Questa è la decisione del competente giudice amministrativo e non è piaciuta affatto al conduttore di Report, alla RAI, alla Federazione della Stampa e all’USIGRAI.

Tutti costoro affermano che è stata messa a rischio la libertà di stampa, che i giornalisti del servizio pubblico sono stati considerati professionisti di serie B, che nessuno si fiderà più di loro sapendo che se gli rivelasse qualcosa il suo anonimato non sarebbe più garantito, che è improponibile e anche ingeneroso equiparare un servizio giornalistico a un procedimento amministrativo e giornalisti a funzionari della p.a.

Sigfrido Ranucci, in particolare, non la prende affatto bene e dichiara che “Report non svelerà le proprie fonti, non darà gli atti a M, non lo faremo neppure da morti.

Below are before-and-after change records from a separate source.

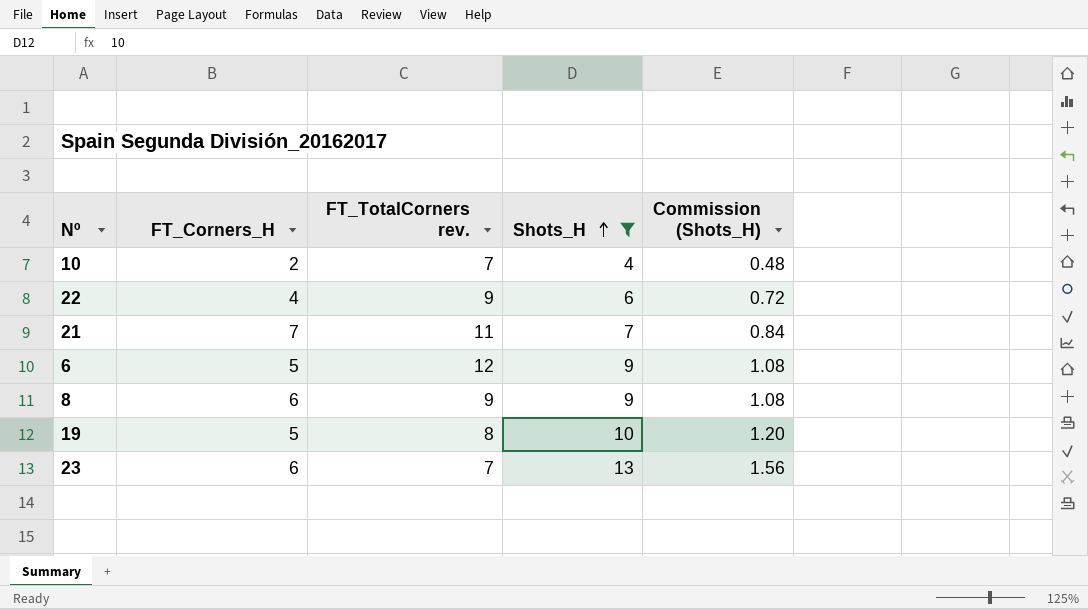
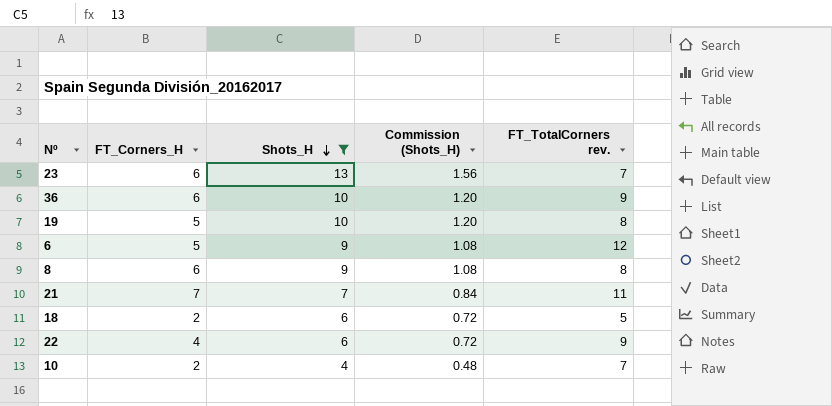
row order: Shots_H ascending -> Shots_H descending
column FT_TotalCorners rev. | position: 3 -> 5
row 36: none -> 6 | 10 | 1.20 | 9
8 | FT_TotalCorners rev.: 9 -> 8
row 18: none -> 2 | 6 | 0.72 | 5

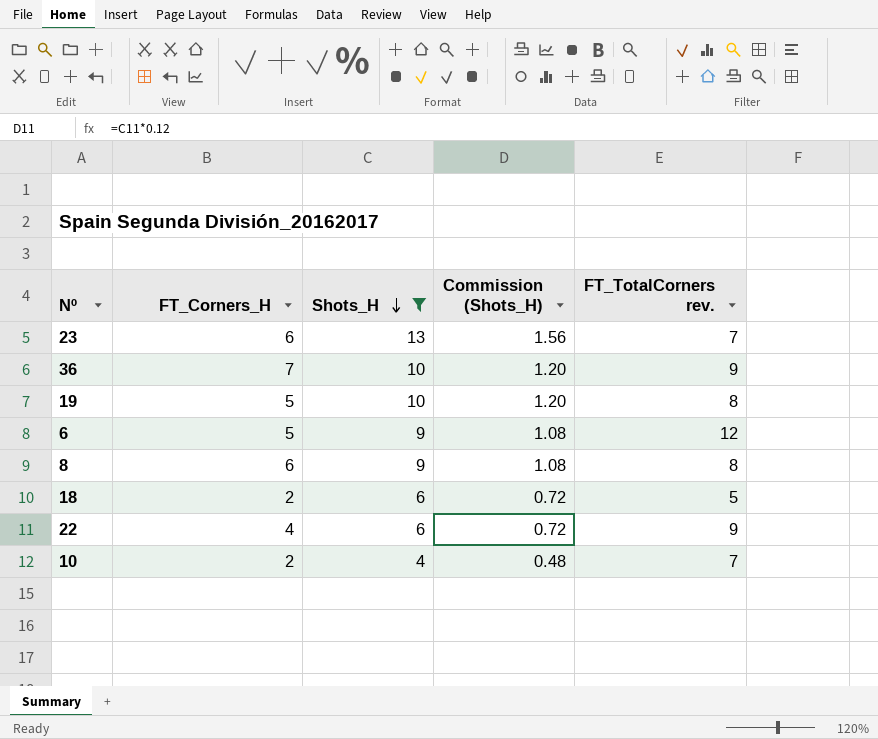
row 21: 7 | 7 | 0.84 | 11 -> none
36 | FT_Corners_H: 6 -> 7

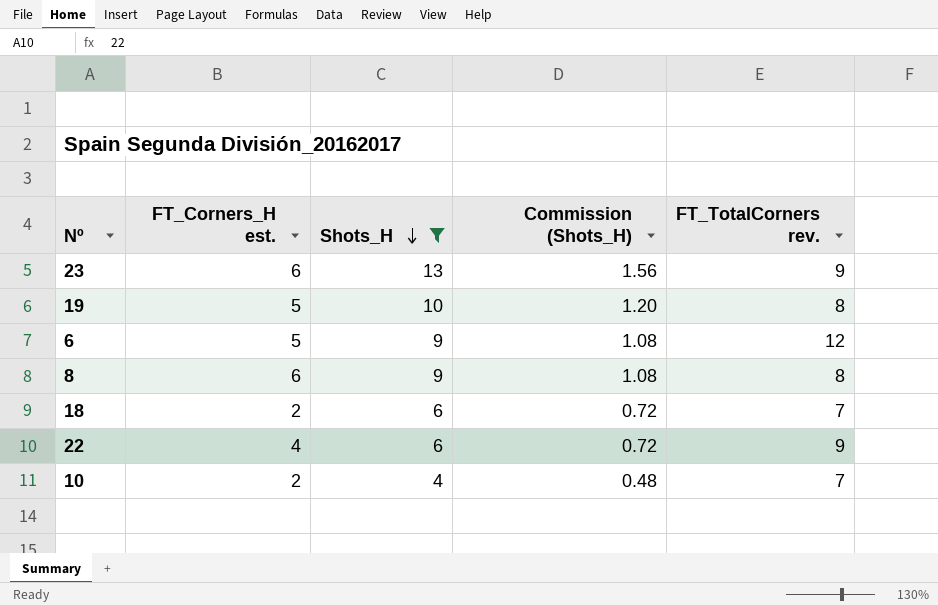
column name: FT_Corners_H -> FT_Corners_H est.
row 36: 7 | 10 | 1.20 | 9 -> none
23 | FT_TotalCorners rev.: 7 -> 9
18 | FT_TotalCorners rev.: 5 -> 7

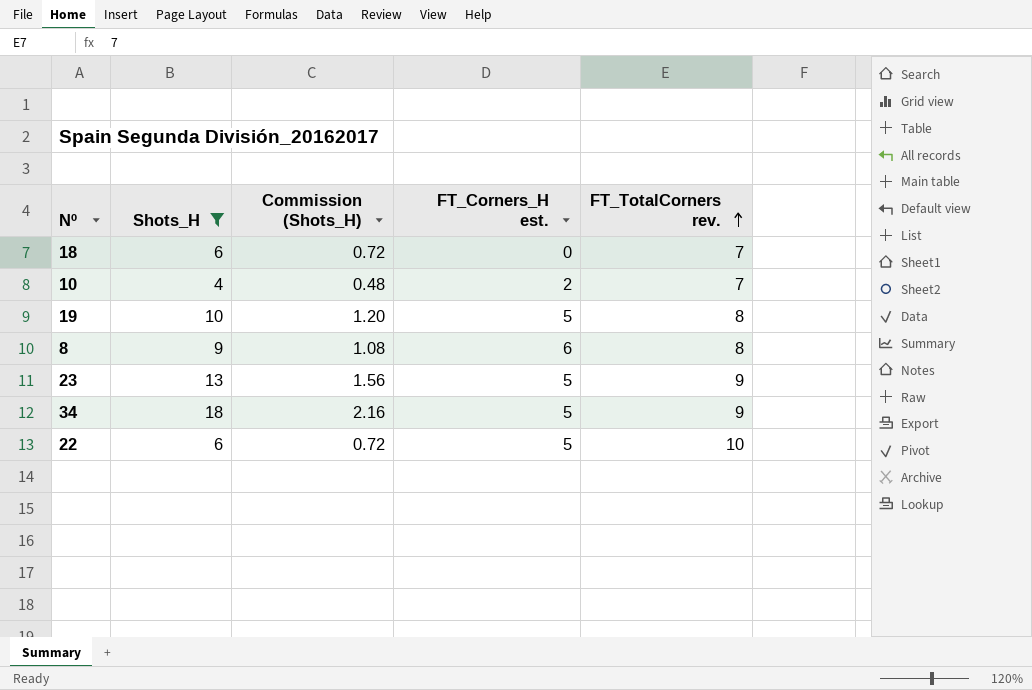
row order: Shots_H descending -> FT_TotalCorners rev. ascending
column FT_Corners_H est. | position: 2 -> 4
row 6: 5 | 9 | 1.08 | 12 -> none
18 | FT_Corners_H est.: 2 -> 0
23 | FT_Corners_H est.: 6 -> 5
row 34: none -> 18 | 2.16 | 5 | 9
22 | FT_Corners_H est.: 4 -> 5
22 | FT_TotalCorners rev.: 9 -> 10

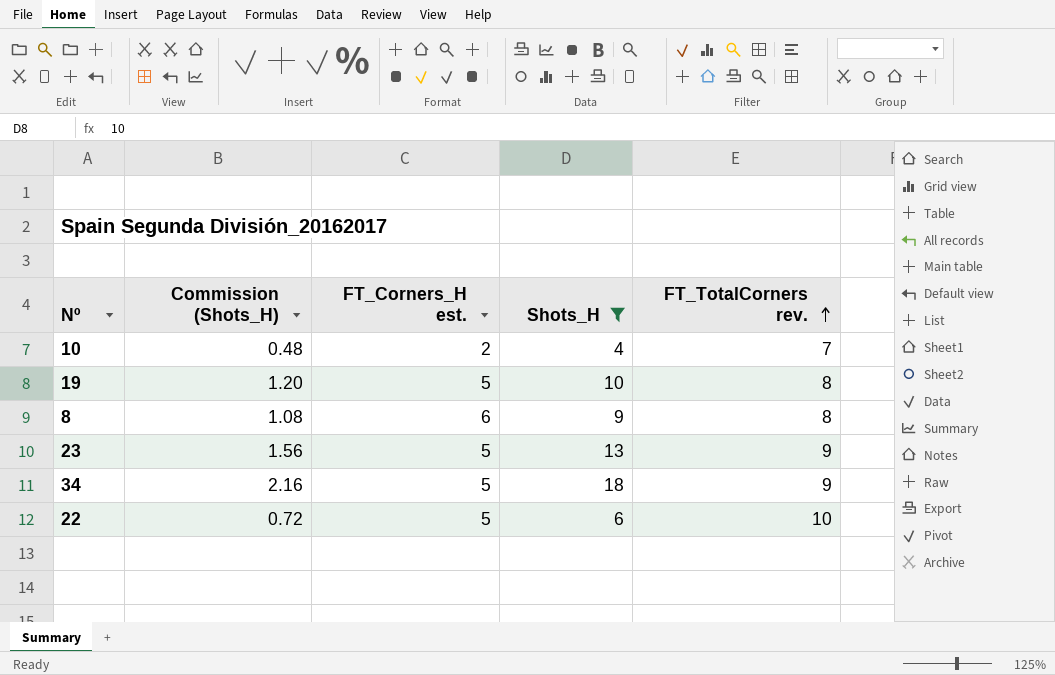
column Shots_H | position: 2 -> 4
row 18: 6 | 0.72 | 0 | 7 -> none

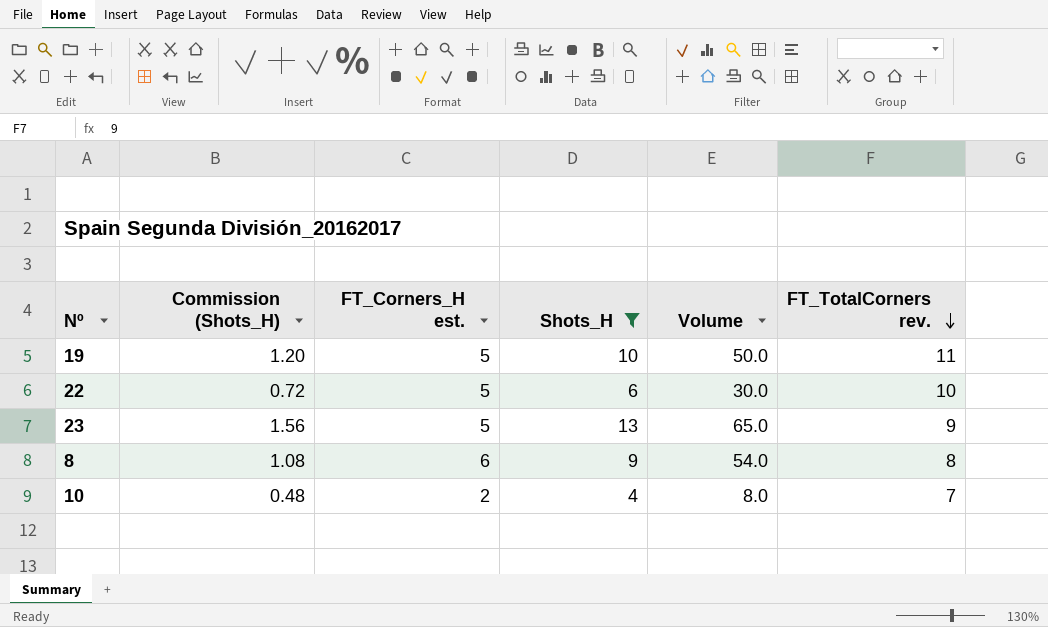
row order: FT_TotalCorners rev. ascending -> FT_TotalCorners rev. descending
column Volume | formula: none -> [FT_Corners_H est.] * [Shots_H]
row 34: 2.16 | 5 | 18 | 9 -> none
19 | FT_TotalCorners rev.: 8 -> 11

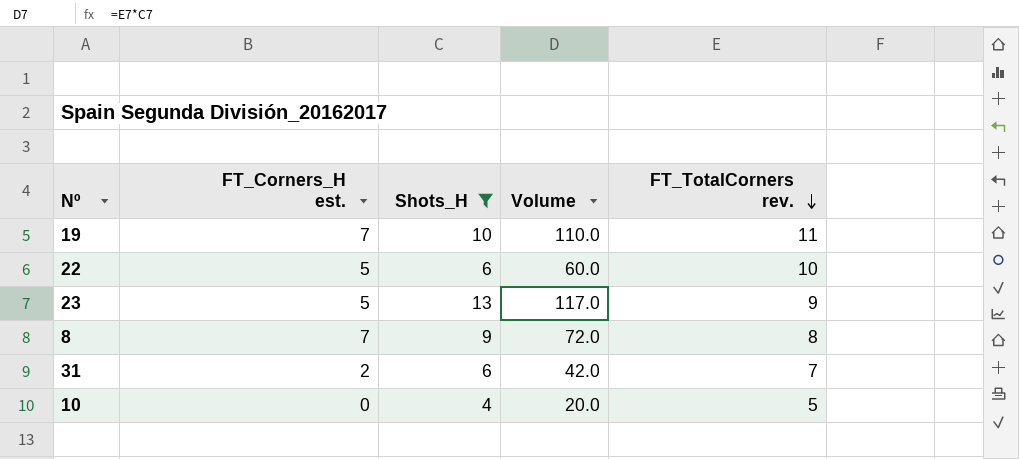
column Commission (Shots_H) | formula: [Shots_H] * 0.12 -> none
column Volume | formula: [FT_Corners_H est.] * [Shots_H] -> [Shots_H] * [FT_TotalCorners rev.]
19 | FT_Corners_H est.: 5 -> 7
8 | FT_Corners_H est.: 6 -> 7
row 31: none -> 2 | 6 | 42.0 | 7
10 | FT_Corners_H est.: 2 -> 0
10 | FT_TotalCorners rev.: 7 -> 5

Devono venire a prenderli con l’esercito”.

Pensieri finali

Solo qualche riflessione in chiusura.

La questione di cui si parla è uno dei tanti frammenti dell’eterno conflitto tra la libertà della stampa (e il diritto a una corretta e completa informazione della collettività che da essa dipende) e il diritto di ogni individuo di difendersi da eventuali abusi di quella libertà che ne mettano a repentaglio l’identità e la reputazione.

L’equilibrio tra quella libertà e quel diritto è sempre in movimento e dipende molto dagli umori popolari profondi di ogni periodo.

Francamente, non pare che la libertà di stampa stia soffrendo compressioni intollerabili né che ci sia un rischio concreto di sottoporla a limiti in grado di snaturarne l’essenza di baluardo democratico.

Pare anzi il contrario.

Veniamo da un periodo, tutt’altro che concluso, in cui la libertà di stampa è stata non di rado utilizzata come attualizzazione della gogna e come strumento per soddisfare o addirittura creare il bisogno di un’inesauribile colonna infame.

Queste caratteristiche si sono manifestate precipuamente in ambiti che si incrociano con la giustizia penale e di sicuro non le hanno fatto bene.

Anche per questo, oltre che per il rispetto che si deve ad ogni sentenza emessa in nome del popolo italiano, suonano male le urla e le trincee e la rivendicazione di una libertà senza limiti.